In Tough Economy Chrysler Looks to IT to Trim Expenses, Improve Business

At the struggling automaker, private-equity ownership drives IT to slash costs through outsourcing and retool to compete globally.

By
Wed, August 13, 2008

CIO — No one thought it would get this bad.

But this summer, the U.S. auto market officially hit the skids, putting car manufacturers on track to rack up the worst sales year in a decade.

As gas rose to more than $4 a gallon, commodity prices hit the roof and consumers rejected gas-guzzling SUVs and minivans—or, crippled by the housing crisis and credit crunch, put off new vehicle purchases indefinitely—June's U.S. car sales numbers were a clear sign that things had gone from bad to worse for an industry that was already suffering. General Motor's sales fell 18 percent. Ford's slid 28 percent. Even Toyota, which analysts predict could soon overtake GM as the U.S. auto sales leader, hit a serious speed bump, with its sales dropping 21 percent.

And there, at the bottom of the heap, was Chrysler.

The Auburn Hills, Mich., automaker's June sales fell 36 percent compared with 2007 sales. In North America, where Chrysler does 91 percent of its business, its market share shrank to less than 10 percent for the first time in years. July provided little relief, with U.S. vehicle sales falling to 16-year lows and Chrysler announcing a 29 percent decrease in sales compared to last year. And that was after Chrysler had announced plans to lay off nearly 30 percent of its employees, reduce its product portfolio and shut down its plants for two weeks this summer.

This can't be been what Cerberus Capital Management, the New York-based private-equity firm, which bought a majority stake in Chrysler last August, was hoping the headlines would be, leading up to its one-year anniversary. This year was to be one of painful cuts, to be sure, but one resulting in a return to profitability in 2009, a notion Cerberus and Chrysler executives have since abandoned.

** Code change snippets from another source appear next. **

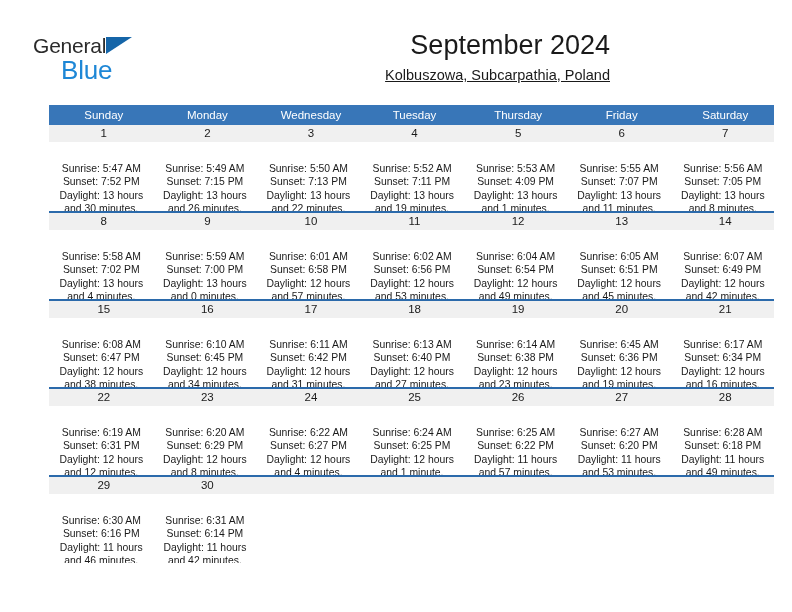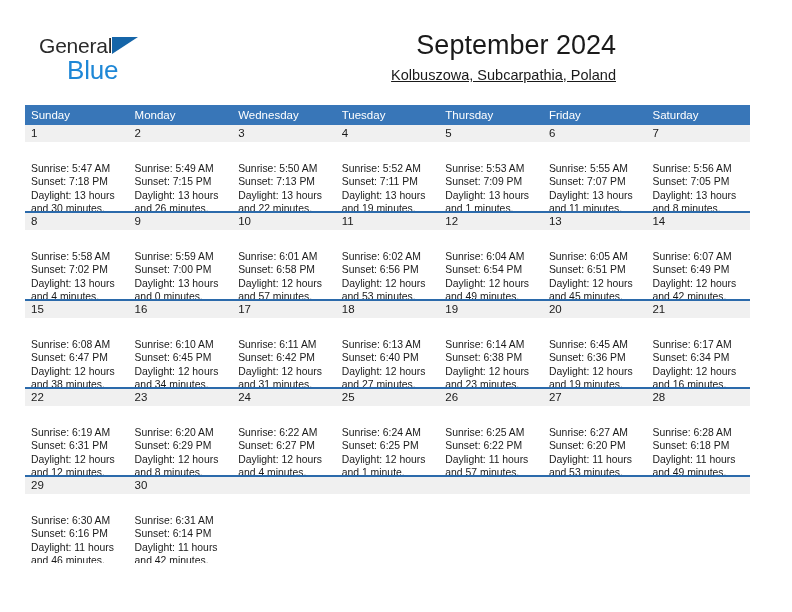--- a/index.html
+++ b/index.html
@@ -19,7 +19,6 @@
     width: 644px;
     height: 612px;
     box-sizing: border-box;
-    margin-left: 6px;
   }
 
   

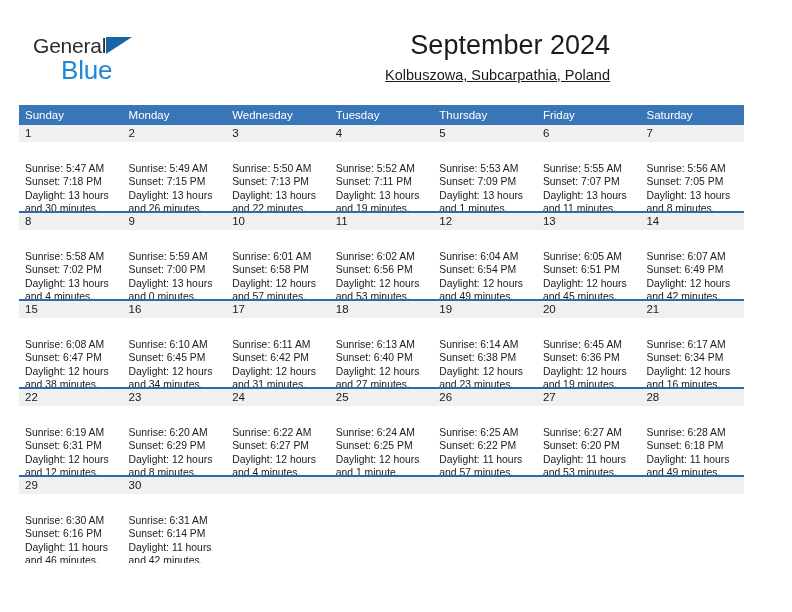--- a/index.html
+++ b/index.html
@@ -86,9 +86,10 @@
   
   .calendar {
     position: absolute;
-    left: 19px;
+    left: 49px;
     top: 105px;
     width: 725px;
+    text-align: center;
   }
   .weekdays {
     display: flex;

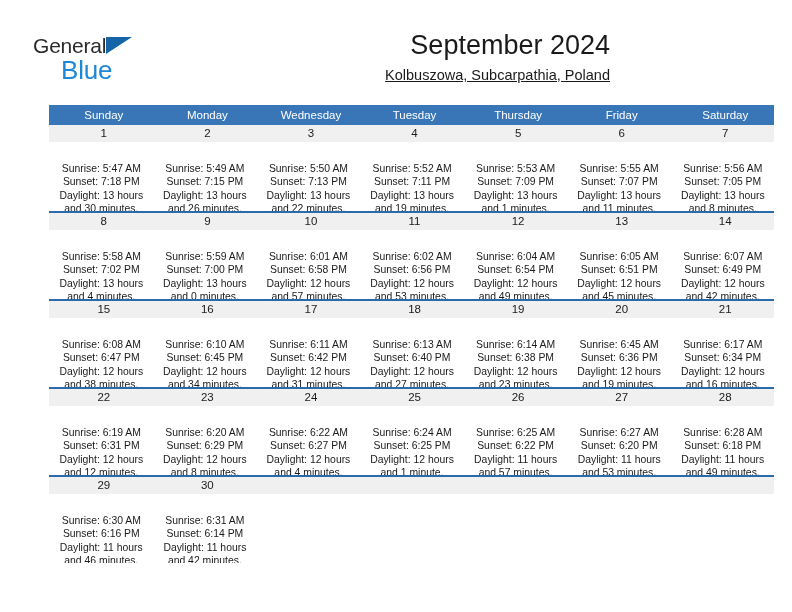--- a/index.html
+++ b/index.html
@@ -182,7 +182,7 @@
             <div class="day-num">1</div>
             <div class="day-body">
               <div class="day-line">Sunrise: 5:47 AM</div>
-              <div class="day-line">Sunset: 7:18 PM</div>
+              <div class="day-line">Sunset: 7:52 PM</div>
               <div class="day-line wrap">Daylight: 13 hours and 30 minutes.</div>
             </div>
           </div>

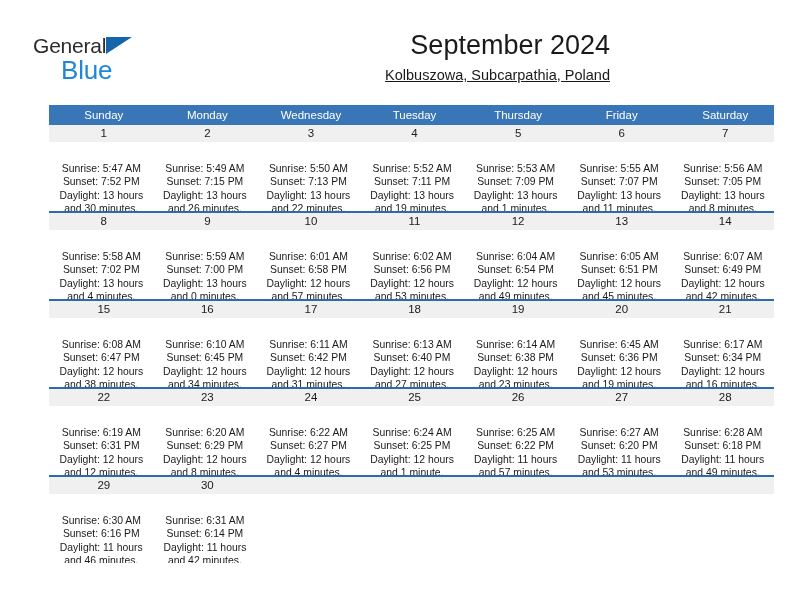--- a/index.html
+++ b/index.html
@@ -214,7 +214,7 @@
             <div class="day-num">5</div>
             <div class="day-body">
               <div class="day-line">Sunrise: 5:53 AM</div>
-              <div class="day-line">Sunset: 7:09 PM</div>
+              <div class="day-line">Sunset: 4:09 PM</div>
               <div class="day-line wrap">Daylight: 13 hours and 1 minutes.</div>
             </div>
           </div>

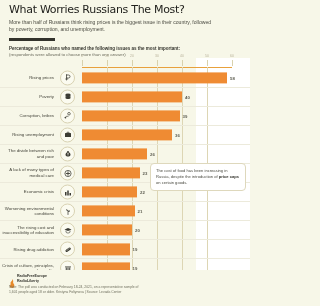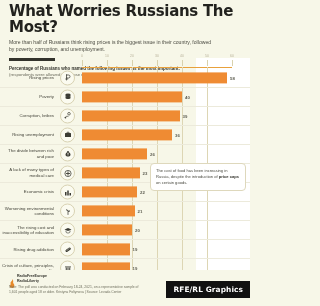--- a/index.html
+++ b/index.html
@@ -21,7 +21,7 @@
   
   .header{position:absolute;left:9px;top:4px;width:234px;}
   .title{
-    font-size:15px;font-weight:bold;letter-spacing:-0.3px;
+    font-size:11px;font-weight:normal;letter-spacing:-0.3px;
     color:#22221e;line-height:1.05;margin:0;
     font-family:"DejaVu Sans", sans-serif;
   }

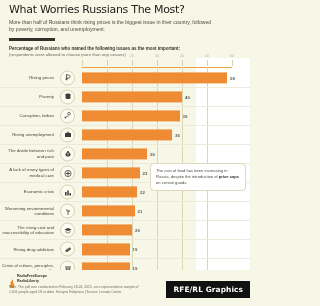--- a/index.html
+++ b/index.html
@@ -331,7 +331,6 @@
       </span>
     </div>
     <div class="note">Note: The poll was conducted on February 18-24, 2021, on a representative sample of 1,601 people aged 18 or older. Kristyna Foltynova | Source: Levada Center</div>
-    <div class="badge">RFE/RL Graphics</div>
   </div>
 
 </div>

A turnaround was always going to be challenging for Chrysler given today's auto industry focus on global markets, fuel-efficient vehicles and onboard technological innovation. Unlike Ford and GM, which have large foreign operations, Chrysler does little business abroad. It remains dependent on heavy vehicles, like large pickups, sport utilities and minivans. And its vehicles' technical bells and whistles don't match up to the competition, says David Cole, chairman of the nonprofit Center for Automotive Research (CAR). Chrysler has nothing like GM's OnStar system, Toyota's hybrid power-train technology, Ford's Sync communications and entertainment system developed in conjunction with Microsoft, or BMW's onboard computing.